Geologically, reservoirs are physically huge in volume, well insulated from surface fluctuations in temperature and thus exhibit a constant temperature dictated by the local geothermal temperature gradient, nominally on the order of 1.5oF/100ft of depth, with some variation locale to locale.
Reservoir pressure, on the other hand, is directly influenced by reservoir recovery practices. When hydrocarbons are withdrawn from a reservoir, it’s pressure declines. Depending on the results of the slim tube experiments described above, it is possible that reservoir pressure may be found to be below the MMP (Minimum Miscibility Pressure). If so, CO2 (Carbon Dioxide) can still be injected, but the efficiency of the recovery process is adversely impacted. Typically, this does not occur since, after primary depletion, water flooding operations commence which restore reservoir pressure to values above the MMP.

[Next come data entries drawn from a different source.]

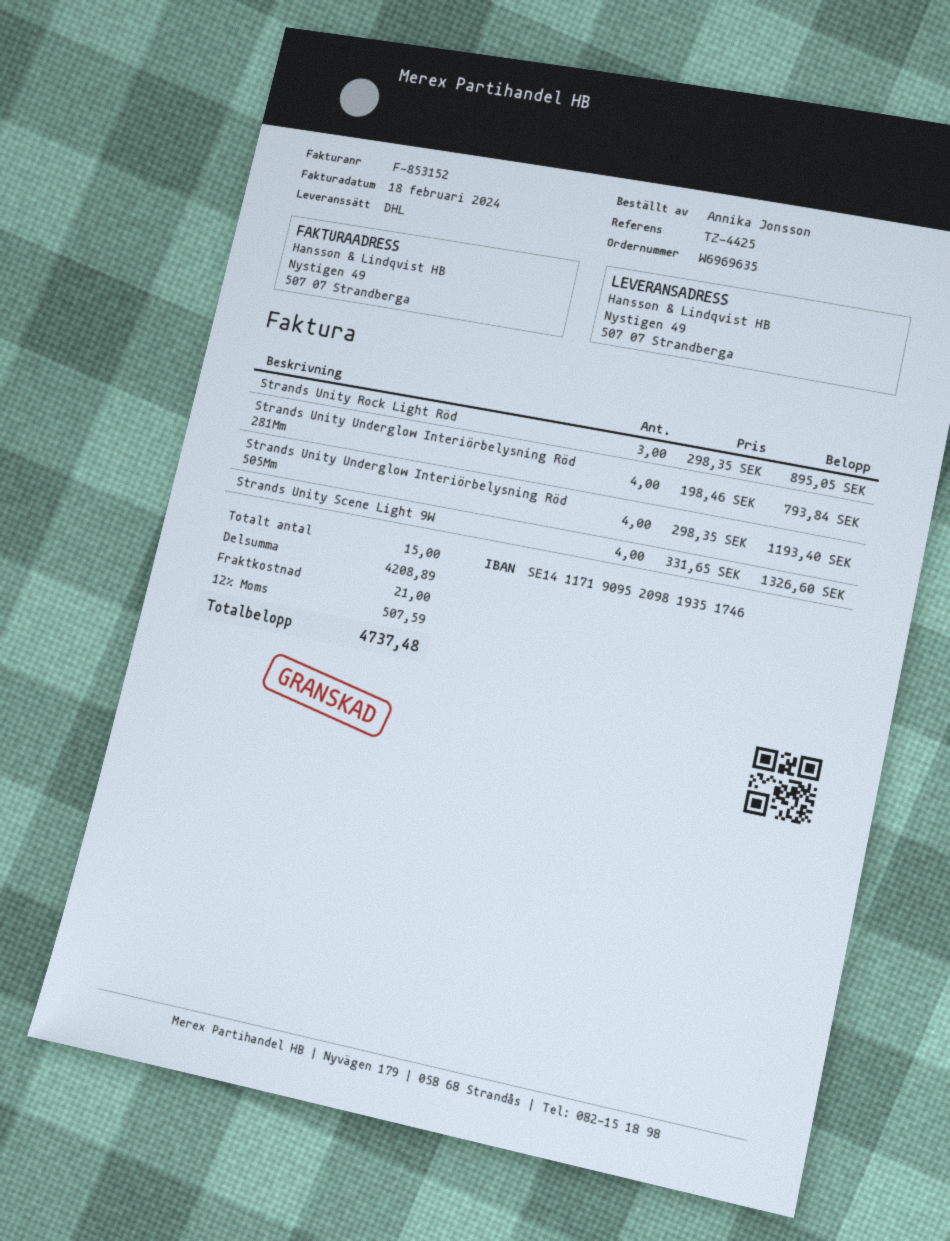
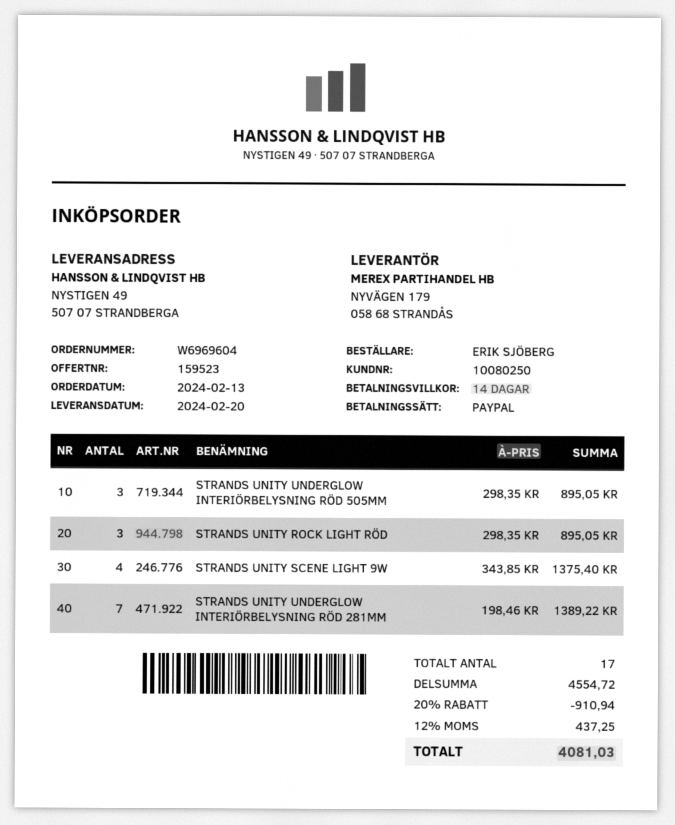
order number: W6969635 -> W6969604
ordered by: Annika Jonsson -> ERIK SJÖBERG
Strands Unity Underglow Interiörbelysning Röd 281Mm: 4 x 198.46 = 793.84 -> 7 x 198.46 = 1389.22
Strands Unity Underglow Interiörbelysning Röd 505Mm: 4 x 298.35 = 1193.40 -> 3 x 298.35 = 895.05
Strands Unity Scene Light 9W: 4 x 331.65 = 1326.60 -> 4 x 343.85 = 1375.40
total quantity: 15 -> 17
subtotal: 4208.89 -> 4554.72
discount: none -> 20% = 910.94
shipping: 21.00 -> none
tax: 12% = 507.59 -> 12% = 437.25
total: 4737.48 -> 4081.03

CO2 Mobility and Reservoir Heterogeneity
In a CO2 EOR flood, a variety of factors will influence process performance. Because the viscosity of CO2 at reservoir conditions is much lower than that of most oils, viscous instability will limit the sweep efficiency of the displacement and, therefore, oil recovery. In addition, reservoir rock is extremely heterogeneous, exhibiting zones of high permeability in close proximity to those of low permeability. These permeability differences may be innate, that is caused by differences in pore structure at the time of geological deposition, or a product of fractures, natural or man-made.
CO2 dispersion in reservoir
Reservoir heterogeneity and the adverse effects of CO2 viscosity must be contended with to optimize oil recovery. Two basic strategies have been developed by the petroleum industry to cope with these conditions, namely:
1. Alternately inject cycles of CO2 and water in the so called WAG (water alternating gas) process. This technique forms sequential banks of fluids in the reservoir rock: oil, CO2 and water, that migrate from the injection to the production wells.
2. Add chemical agents, such as: ethoxylated and/or unethoxylated species, fluroacrylate-styrene copolymers, lignosulfonates, etc, to CO2 to form stable foams that increase its viscosity without compromising its efficacy. These stiffened foams facilitate formation of oil and CO2 banks, which migrate from injector to producer while suppressing adverse hydrodynamic instabilities, such as fingering, which lead to vertical fluid stratification and reduced oil recovery
In some form, WAG operation occurs in all CO2 EOR floods, while field economics and reservoir heterogeneity dictate whether viscosifiers will be used.